* Exercise requirements
Please return exactly the lines from the one containing "(624, 776) none" through the end of the records, including both.
<<<<
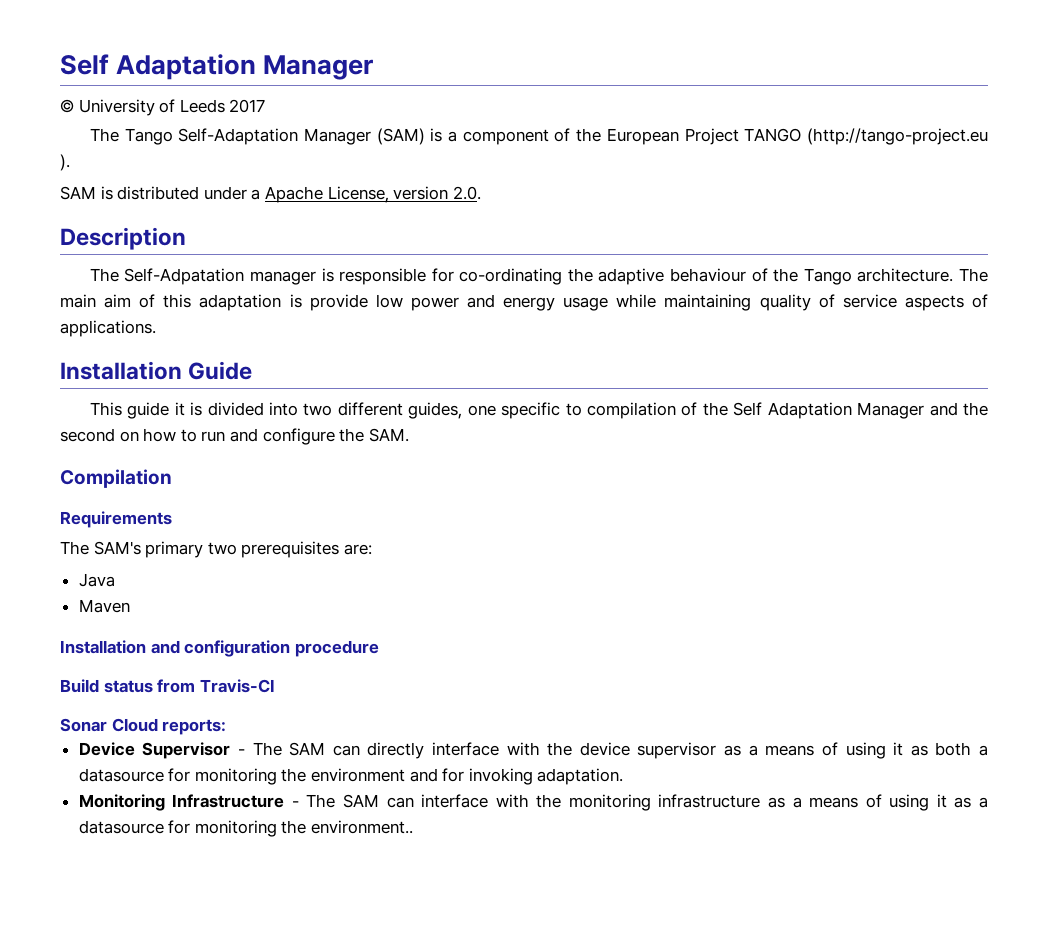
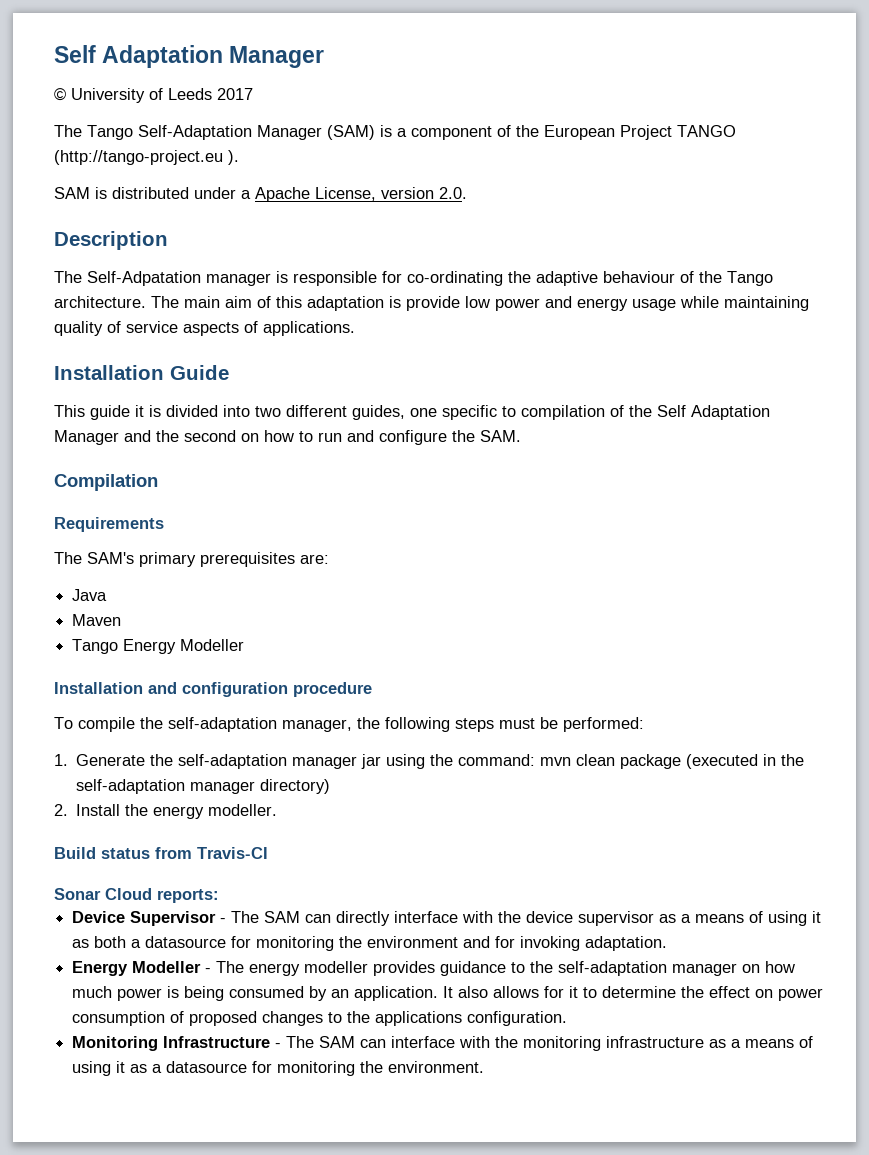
[207,542,237,555] two -> (196, 559) none
(130, 606) none -> [72,639,245,654] // Tango Energy Modeller
(379, 648) none -> [54,717,644,732] [54,754,805,769] [76,779,331,794] [54,804,278,819] // To compile the self-adaptation manager, the following steps must be performed: // 1. Generate the self-adaptation manager jar using the command: mvn clean package (executed in the self-adaptation manager directory) // 2. Install the energy modeller.
(624, 776) none -> [72,961,796,976] [72,986,824,1001] [72,1011,568,1026] // Energy Modeller - The energy modeller provides guidance to the self-adaptation manager on how much power is being consumed by an application. It also allows for it to determine the effect on power consumption of proposed changes to the applications configuration.
[311,820,414,834] environment.. -> [388,1061,485,1073] environment.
>>>>
* Answer for this exercise
(624, 776) none -> [72,961,796,976] [72,986,824,1001] [72,1011,568,1026] // Energy Modeller - The energy modeller provides guidance to the self-adaptation manager on how much power is being consumed by an application. It also allows for it to determine the effect on power consumption of proposed changes to the applications configuration.
[311,820,414,834] environment.. -> [388,1061,485,1073] environment.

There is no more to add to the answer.